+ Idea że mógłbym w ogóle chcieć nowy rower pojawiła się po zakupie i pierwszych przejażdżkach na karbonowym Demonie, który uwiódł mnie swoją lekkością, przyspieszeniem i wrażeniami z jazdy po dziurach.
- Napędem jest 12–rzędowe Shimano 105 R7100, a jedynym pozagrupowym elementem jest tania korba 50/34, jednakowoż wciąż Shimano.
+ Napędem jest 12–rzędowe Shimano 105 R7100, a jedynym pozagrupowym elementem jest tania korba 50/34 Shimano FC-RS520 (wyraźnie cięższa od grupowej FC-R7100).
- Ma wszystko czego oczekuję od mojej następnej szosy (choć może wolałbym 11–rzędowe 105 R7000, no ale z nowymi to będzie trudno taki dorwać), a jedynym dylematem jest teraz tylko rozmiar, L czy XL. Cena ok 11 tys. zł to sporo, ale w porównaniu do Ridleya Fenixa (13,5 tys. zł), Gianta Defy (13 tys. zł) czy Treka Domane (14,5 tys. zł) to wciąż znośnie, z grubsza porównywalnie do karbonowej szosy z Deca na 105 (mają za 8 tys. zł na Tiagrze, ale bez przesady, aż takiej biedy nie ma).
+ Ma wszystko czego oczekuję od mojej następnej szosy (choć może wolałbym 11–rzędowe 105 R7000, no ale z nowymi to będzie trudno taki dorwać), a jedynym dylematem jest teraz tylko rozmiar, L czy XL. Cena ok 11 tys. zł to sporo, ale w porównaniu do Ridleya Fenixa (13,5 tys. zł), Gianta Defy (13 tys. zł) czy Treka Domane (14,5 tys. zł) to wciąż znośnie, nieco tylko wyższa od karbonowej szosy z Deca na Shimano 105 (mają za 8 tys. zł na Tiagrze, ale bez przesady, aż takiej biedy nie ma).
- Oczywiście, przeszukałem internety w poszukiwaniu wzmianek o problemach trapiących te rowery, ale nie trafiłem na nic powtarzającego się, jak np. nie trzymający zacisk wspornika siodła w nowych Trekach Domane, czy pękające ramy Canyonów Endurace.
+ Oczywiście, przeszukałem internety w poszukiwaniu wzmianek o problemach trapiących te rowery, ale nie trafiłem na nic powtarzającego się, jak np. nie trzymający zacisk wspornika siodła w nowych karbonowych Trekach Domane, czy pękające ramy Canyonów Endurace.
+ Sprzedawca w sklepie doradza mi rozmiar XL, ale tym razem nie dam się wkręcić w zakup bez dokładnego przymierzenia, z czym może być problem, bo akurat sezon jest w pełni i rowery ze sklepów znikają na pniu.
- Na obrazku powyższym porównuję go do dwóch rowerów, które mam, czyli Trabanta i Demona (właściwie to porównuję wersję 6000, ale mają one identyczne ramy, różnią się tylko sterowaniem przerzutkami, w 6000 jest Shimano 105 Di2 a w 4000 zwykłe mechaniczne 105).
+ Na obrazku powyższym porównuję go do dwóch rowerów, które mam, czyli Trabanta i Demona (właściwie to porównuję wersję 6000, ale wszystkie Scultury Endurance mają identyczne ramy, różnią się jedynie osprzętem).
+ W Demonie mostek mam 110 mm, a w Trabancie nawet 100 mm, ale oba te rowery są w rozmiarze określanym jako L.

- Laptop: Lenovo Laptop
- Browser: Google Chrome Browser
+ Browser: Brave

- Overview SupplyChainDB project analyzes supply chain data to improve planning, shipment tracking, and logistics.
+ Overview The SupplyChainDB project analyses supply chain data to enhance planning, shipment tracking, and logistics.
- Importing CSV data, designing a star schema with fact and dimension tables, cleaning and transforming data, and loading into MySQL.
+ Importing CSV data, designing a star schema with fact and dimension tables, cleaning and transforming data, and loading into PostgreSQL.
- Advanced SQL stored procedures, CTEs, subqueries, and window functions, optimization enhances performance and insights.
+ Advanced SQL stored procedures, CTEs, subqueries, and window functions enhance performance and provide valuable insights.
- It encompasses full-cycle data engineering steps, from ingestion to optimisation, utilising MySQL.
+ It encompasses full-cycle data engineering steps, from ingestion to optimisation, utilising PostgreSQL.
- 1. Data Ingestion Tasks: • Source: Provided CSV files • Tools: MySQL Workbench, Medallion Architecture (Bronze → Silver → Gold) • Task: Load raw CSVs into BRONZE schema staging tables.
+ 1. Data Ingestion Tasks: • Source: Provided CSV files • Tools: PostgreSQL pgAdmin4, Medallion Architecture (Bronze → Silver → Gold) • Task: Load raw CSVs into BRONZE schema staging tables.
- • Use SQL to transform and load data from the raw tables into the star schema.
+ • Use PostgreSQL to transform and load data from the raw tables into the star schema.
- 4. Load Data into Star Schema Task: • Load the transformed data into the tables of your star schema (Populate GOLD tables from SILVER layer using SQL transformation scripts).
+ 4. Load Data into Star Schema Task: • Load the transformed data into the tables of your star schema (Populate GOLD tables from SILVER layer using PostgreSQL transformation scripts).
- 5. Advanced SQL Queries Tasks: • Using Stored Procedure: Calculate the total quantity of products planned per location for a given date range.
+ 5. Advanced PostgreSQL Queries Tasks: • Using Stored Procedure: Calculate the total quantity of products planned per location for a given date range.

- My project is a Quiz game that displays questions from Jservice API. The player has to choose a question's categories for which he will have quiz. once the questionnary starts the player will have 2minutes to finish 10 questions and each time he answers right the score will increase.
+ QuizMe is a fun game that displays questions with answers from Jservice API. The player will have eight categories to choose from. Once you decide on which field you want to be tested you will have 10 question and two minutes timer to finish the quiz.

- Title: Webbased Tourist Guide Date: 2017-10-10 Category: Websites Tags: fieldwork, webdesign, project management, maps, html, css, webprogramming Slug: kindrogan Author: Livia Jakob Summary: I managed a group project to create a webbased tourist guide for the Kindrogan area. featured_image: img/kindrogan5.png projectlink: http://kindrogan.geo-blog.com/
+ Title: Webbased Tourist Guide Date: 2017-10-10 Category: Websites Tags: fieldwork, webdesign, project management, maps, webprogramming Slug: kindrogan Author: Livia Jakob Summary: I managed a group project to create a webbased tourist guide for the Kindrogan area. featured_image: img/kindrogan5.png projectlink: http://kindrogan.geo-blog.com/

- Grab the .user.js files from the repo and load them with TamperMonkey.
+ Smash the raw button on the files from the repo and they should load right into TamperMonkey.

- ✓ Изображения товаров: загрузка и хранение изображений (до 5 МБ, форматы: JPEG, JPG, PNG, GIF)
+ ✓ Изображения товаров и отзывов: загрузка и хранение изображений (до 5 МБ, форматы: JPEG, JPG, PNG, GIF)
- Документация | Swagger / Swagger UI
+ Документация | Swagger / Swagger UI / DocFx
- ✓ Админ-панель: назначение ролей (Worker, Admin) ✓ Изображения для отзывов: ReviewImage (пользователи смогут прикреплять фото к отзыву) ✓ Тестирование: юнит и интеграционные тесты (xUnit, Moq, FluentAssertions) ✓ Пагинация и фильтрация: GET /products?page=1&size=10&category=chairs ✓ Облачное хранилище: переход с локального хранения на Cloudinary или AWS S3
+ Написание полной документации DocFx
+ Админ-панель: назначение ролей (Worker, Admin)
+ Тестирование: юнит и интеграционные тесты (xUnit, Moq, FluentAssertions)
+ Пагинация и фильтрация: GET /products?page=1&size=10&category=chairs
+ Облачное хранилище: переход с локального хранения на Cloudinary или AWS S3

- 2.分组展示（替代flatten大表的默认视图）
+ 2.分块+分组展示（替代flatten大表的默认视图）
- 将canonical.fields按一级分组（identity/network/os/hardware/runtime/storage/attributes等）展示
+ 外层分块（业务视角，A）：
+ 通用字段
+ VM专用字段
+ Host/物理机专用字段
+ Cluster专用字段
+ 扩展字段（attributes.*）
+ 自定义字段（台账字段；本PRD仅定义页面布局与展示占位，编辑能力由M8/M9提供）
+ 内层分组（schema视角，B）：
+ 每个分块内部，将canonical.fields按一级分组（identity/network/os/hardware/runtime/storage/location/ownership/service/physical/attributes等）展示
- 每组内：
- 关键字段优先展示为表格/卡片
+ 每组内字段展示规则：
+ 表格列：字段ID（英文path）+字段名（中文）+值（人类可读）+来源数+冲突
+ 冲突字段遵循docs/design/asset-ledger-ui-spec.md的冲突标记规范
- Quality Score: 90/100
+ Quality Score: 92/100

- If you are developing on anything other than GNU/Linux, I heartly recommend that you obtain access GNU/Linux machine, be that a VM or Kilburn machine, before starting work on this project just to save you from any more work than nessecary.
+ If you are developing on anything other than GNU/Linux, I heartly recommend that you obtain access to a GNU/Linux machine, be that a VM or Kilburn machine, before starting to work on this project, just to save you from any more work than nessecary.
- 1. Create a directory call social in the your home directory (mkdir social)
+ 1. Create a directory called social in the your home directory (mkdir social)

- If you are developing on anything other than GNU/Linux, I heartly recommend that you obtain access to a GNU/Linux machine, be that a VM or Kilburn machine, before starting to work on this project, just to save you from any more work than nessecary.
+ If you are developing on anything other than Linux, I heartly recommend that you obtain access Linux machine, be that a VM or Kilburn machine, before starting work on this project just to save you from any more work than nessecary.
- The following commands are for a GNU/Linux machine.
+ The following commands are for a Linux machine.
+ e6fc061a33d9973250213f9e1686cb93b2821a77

> [Assigned task]: Only the lines from the one containing "karbonowych Trekach Domane, czy pękające ramy Canyonów Endurace." through the one containing "- Na obrazku" are to be retyped, both boundary lines included, with no other material.

> [Your response]:
+ Oczywiście, przeszukałem internety w poszukiwaniu wzmianek o problemach trapiących te rowery, ale nie trafiłem na nic powtarzającego się, jak np. nie trzymający zacisk wspornika siodła w nowych karbonowych Trekach Domane, czy pękające ramy Canyonów Endurace.
+ Sprzedawca w sklepie doradza mi rozmiar XL, ale tym razem nie dam się wkręcić w zakup bez dokładnego przymierzenia, z czym może być problem, bo akurat sezon jest w pełni i rowery ze sklepów znikają na pniu.
- Na obrazku powyższym porównuję go do dwóch rowerów, które mam, czyli Trabanta i Demona (właściwie to porównuję wersję 6000, ale mają one identyczne ramy, różnią się tylko sterowaniem przerzutkami, w 6000 jest Shimano 105 Di2 a w 4000 zwykłe mechaniczne 105).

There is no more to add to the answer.